Sebelum matahari terbit, enggak usahlah coba naik tangga dan melihat kawah Tiwu Ata Polo. Percuma. Toh, masih diselimuti kabut tebal dan air danaunya pun tak tampak, kecuali hanya gelap dan kegelapan. Gagal melihat danau pertama ini, kami pun bergegas menuruni anak tangga lagi. Saya sempat hitung ada sekitar 80-an anak tangga. "Nanti kalau sudah agak siang, kita ke sini lagi," ujar Dwi kepada rombongan.
Jalan setapak mendaki yang lebarnya kira-kira muat 4 orang berdiri berjejer ini akhirnya membawa kami sampai juga ke puncak Gunung Kelimutu yang menurut beberapa sumber meletus terakhir kali pada 1886. Gunung setinggi 1.639 m (5.377 kaki) ini berada di Desa Pemo, Kecamatan Kelimutu, Kabupaten Ende, Kabupaten Flores, Nusa Tenggara Timur (NTT).
Di puncak gunung, ada monumen berwarna putih yang dibangun di atas tanah datar cukup lapang. Di atas monumen dengan anak tangga berundak ini ada tugu. Menjulang ke langit setinggi kira-kira 2,5 -- 3 meter. Anak-anak tangga ini sekaligus jadi kursi bagi wisatawan untuk menyaksikan detik-detik matahari terbit, alam pegunungan yang berselimut mega, sekaligus pancaran keindahan permukaan air tiga danau.

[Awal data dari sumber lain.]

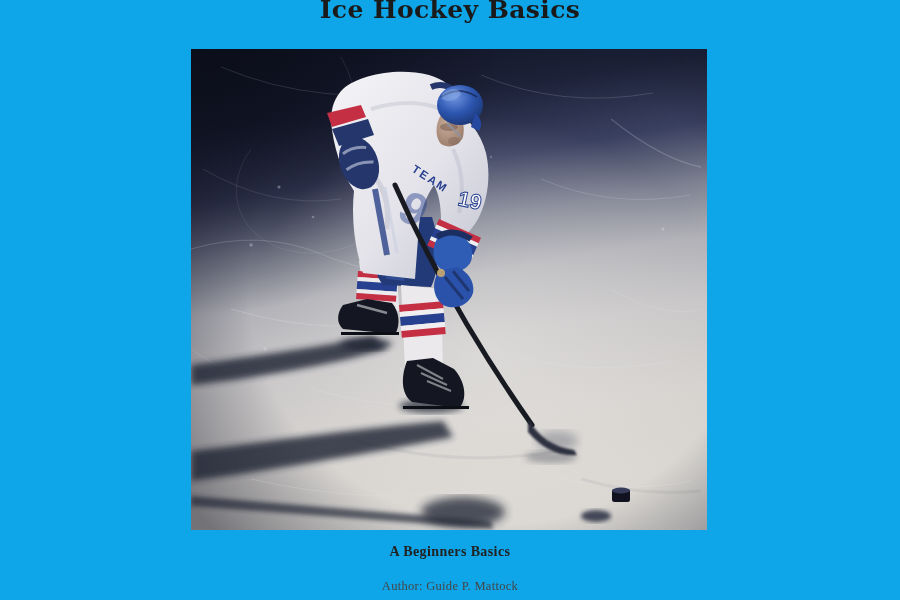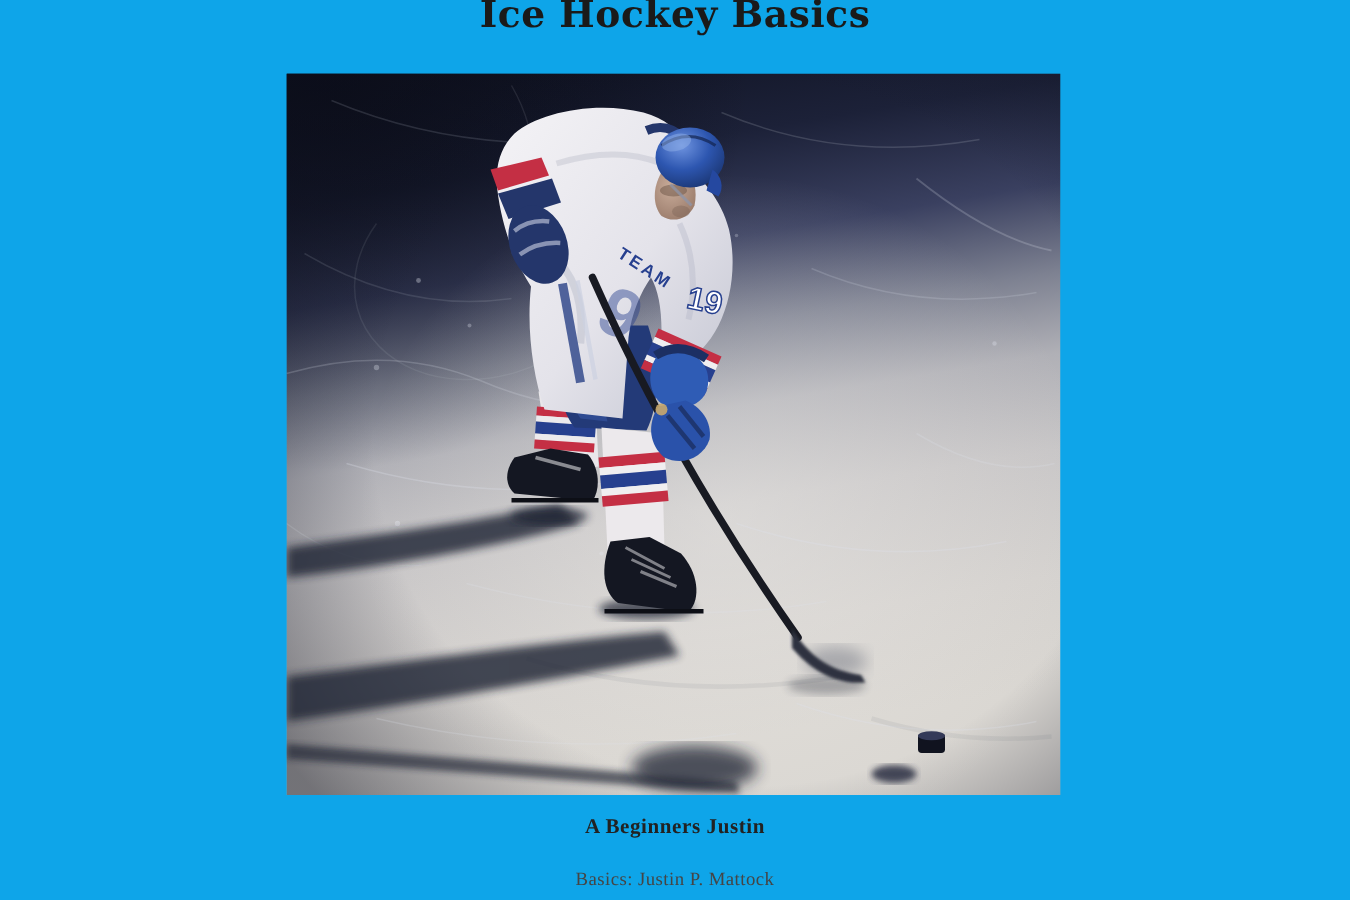"A Beginners Justin" div.subtitle { text: Justin -> Basics }
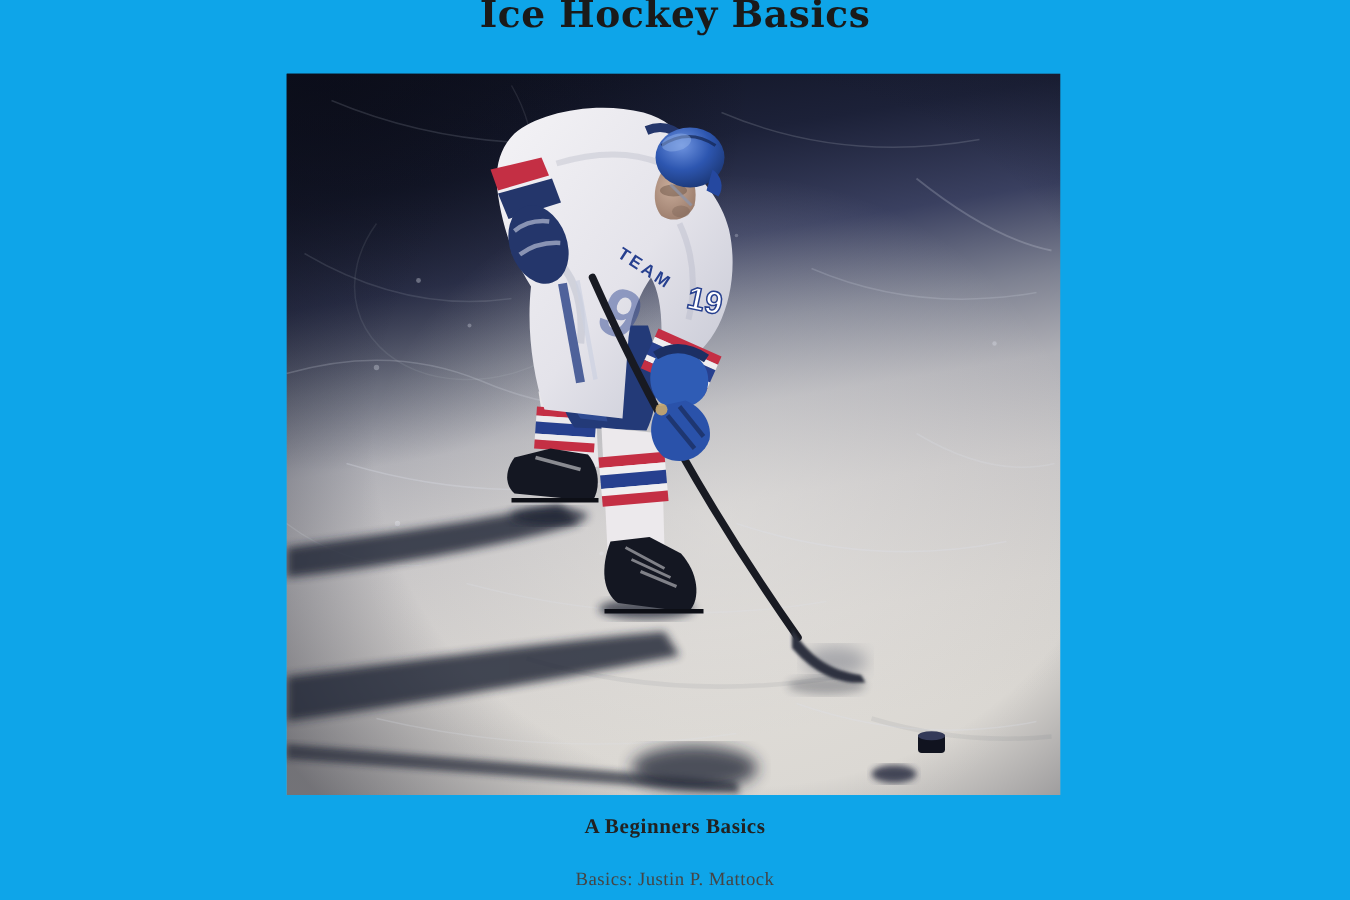"Basics: Justin P. Mattock" div.author { text: Basics: Justin -> Author: Guide }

Saatnya tunggu detik-detik mentari kembali dari peraduannya. Sunrise!
Ketika mentari terbit dan menampakkan sinar kuning oranye kemerahannya, serta membuat garis horizontal timur yang apik, semua yang ada di puncak Kelimutu berteriak riuh rendah kegirangan. Semua terpesona atas lukisan alam ciptaan Tuhan.